カテゴリー別目次
2018-12-30
先日、五島列島に行った。
ダイビングの最後に行きたかったがかなわなかった海だ。
せめて、のんびり見るだけでもと思ったら研修のような旅になった。
【遠藤周作文学館から海を望む】
ここまで来るのは、よほどの物好きかという遠く何もない海の前だった。
だが、絶景であった。
遠藤周作が『沈黙』を書い場所だという。
文学館は小さく美しく、鉛筆で書いた自筆の原稿用紙や葉書などが並んでいた。
撮影は禁じられていた。
◆視写ここから◆
「純文学の場合、私は原稿用紙をそのまま使うのではなく、
その裏に細くとがった鉛筆をつかって、虫眼鏡を使わねばわからぬほどの
小さな字でぎっしりと書く。
それを清書してみると大体、四百字詰で八枚から九枚になる。
自分で清書するより人に清書してもらうと、
何か客観的に文章を読みなおしているような気がして加筆訂正しやすくなる。
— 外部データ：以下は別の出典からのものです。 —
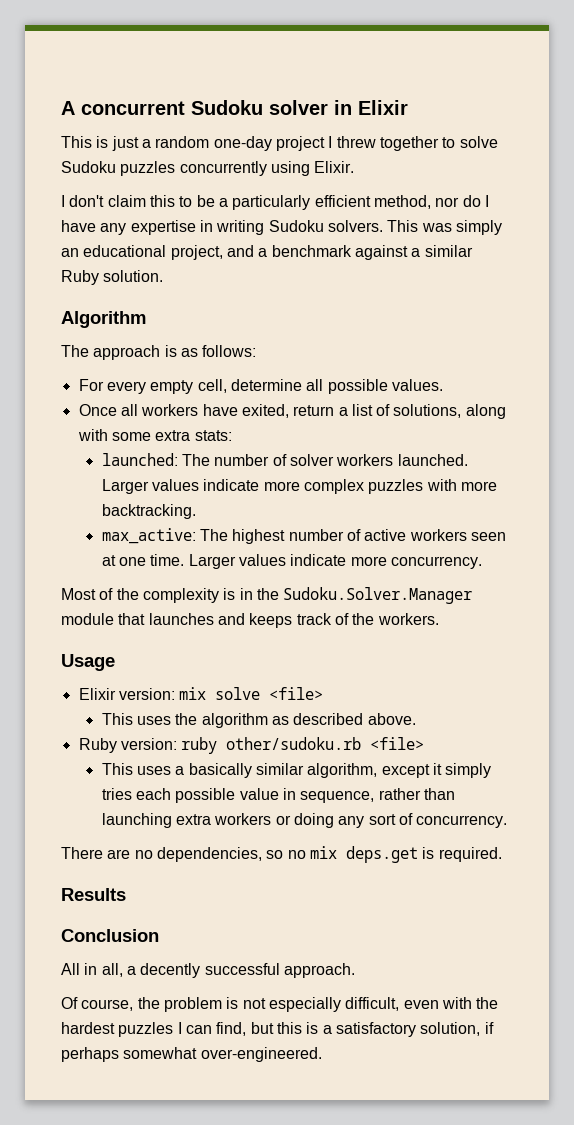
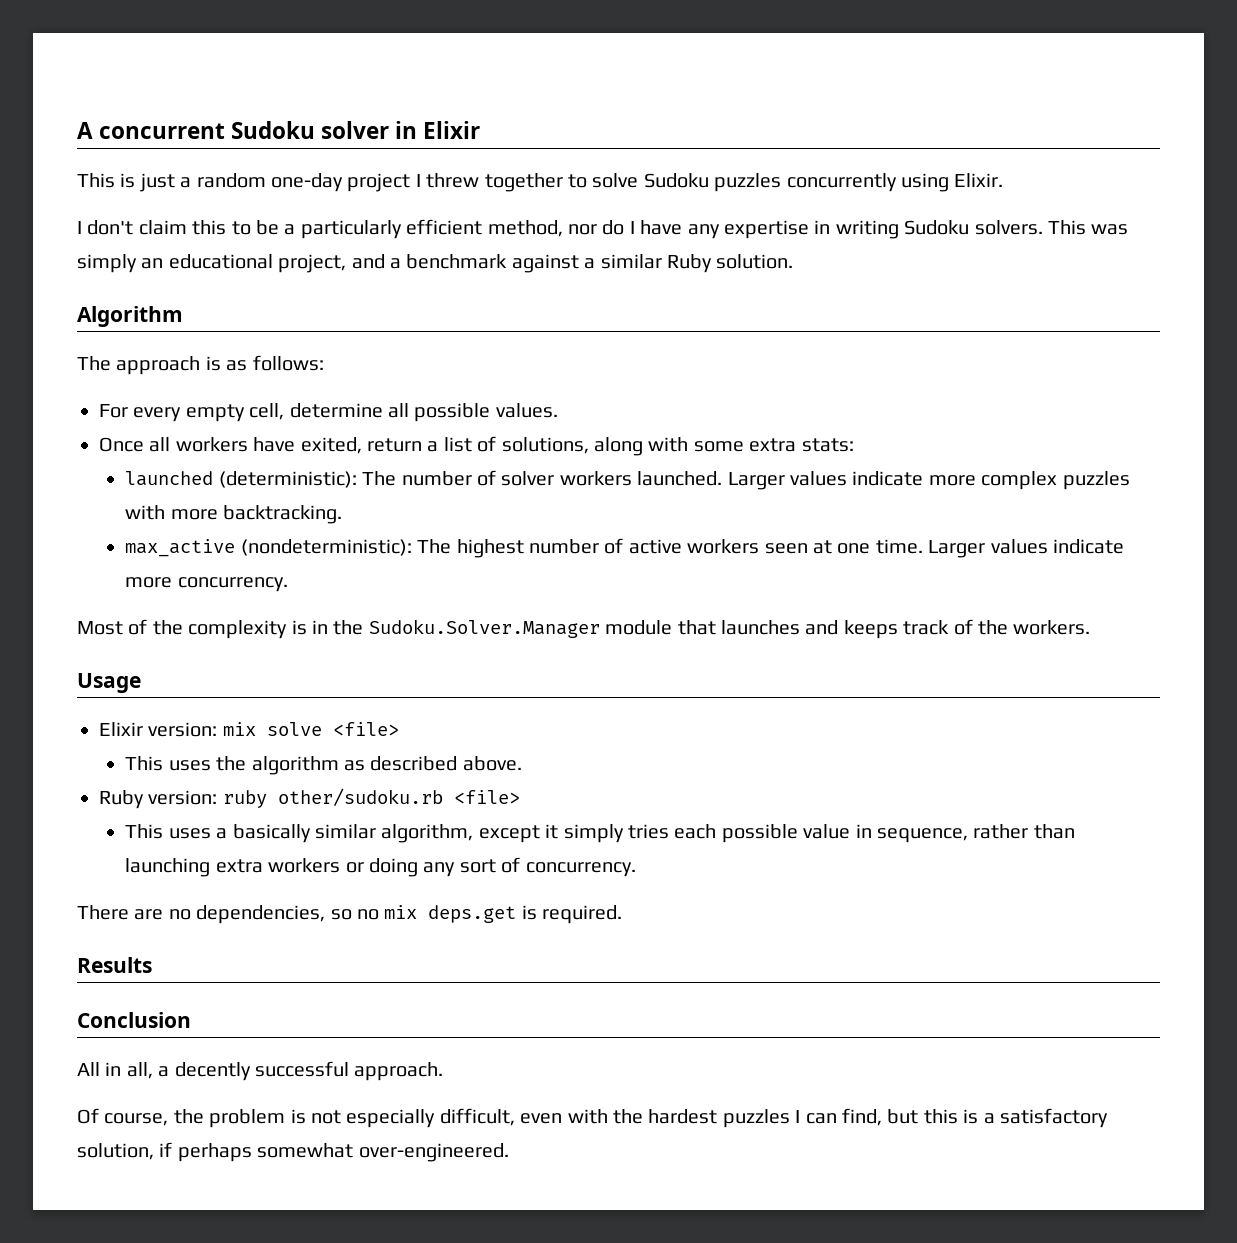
[101,453,178,466] launched: -> [125,471,357,488] launched (deterministic):
[101,528,196,544] max_active: -> [125,539,412,557] max_active (nondeterministic):

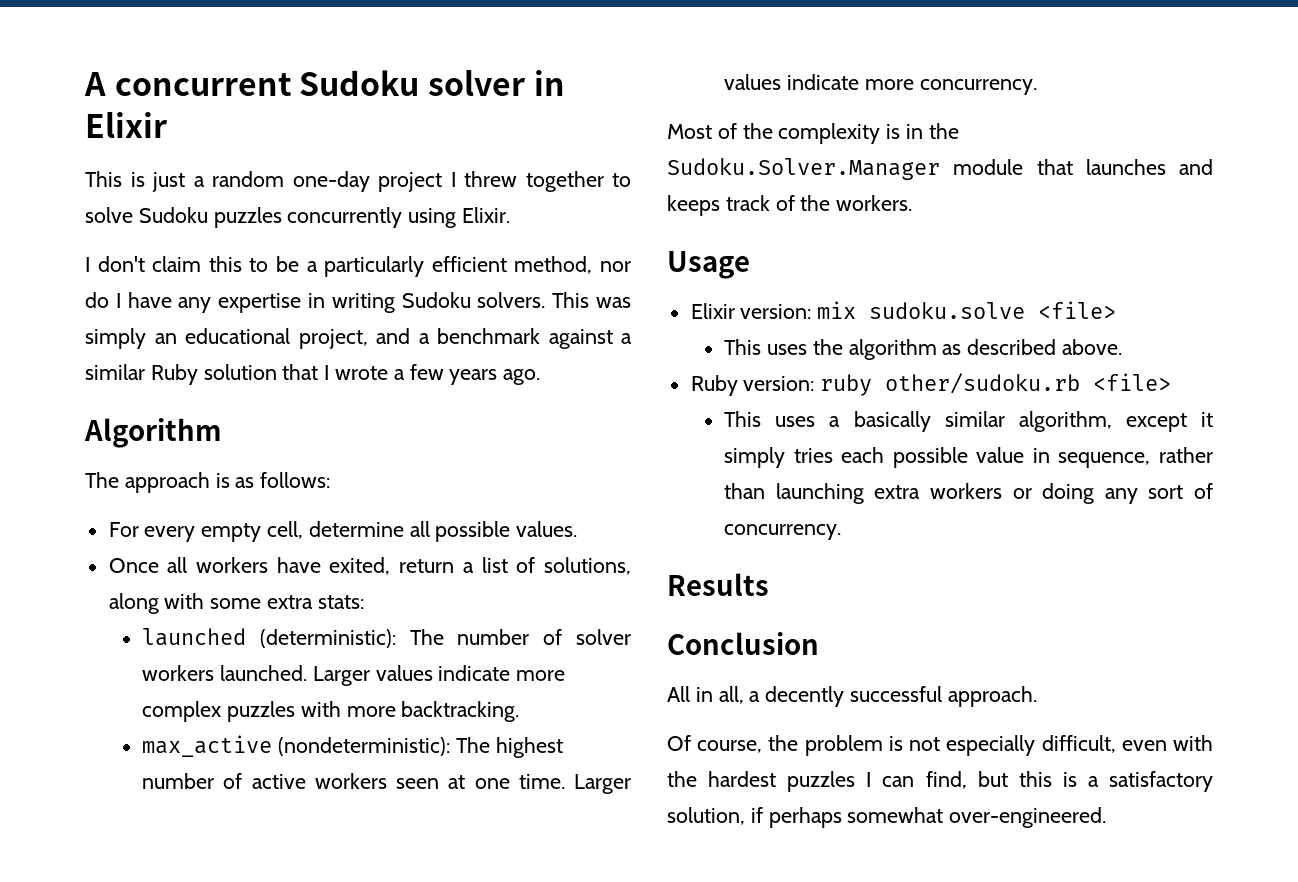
[716,254,794,269] solution. -> [203,364,541,385] solution that I wrote a few years ago.
[266,722,322,736] solve -> [869,302,1026,319] sudoku.solve
[77,905,623,924] // There are no dependencies, so no mix deps.get is required. -> (842, 532) none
」
『乱雑の中の秩序』より
◆ここまで◆
旅は気分を上げるので思わずこんなふうに視写などしてしまいがちだが僕はまずしない。
だが、遠藤周作の生没には驚く理由があった。
生年、1923年3月27日(大正12年)
没年、1996年9月26日(73歳)
遠藤周作の生年は、たしか僕の伯父と同い年であった。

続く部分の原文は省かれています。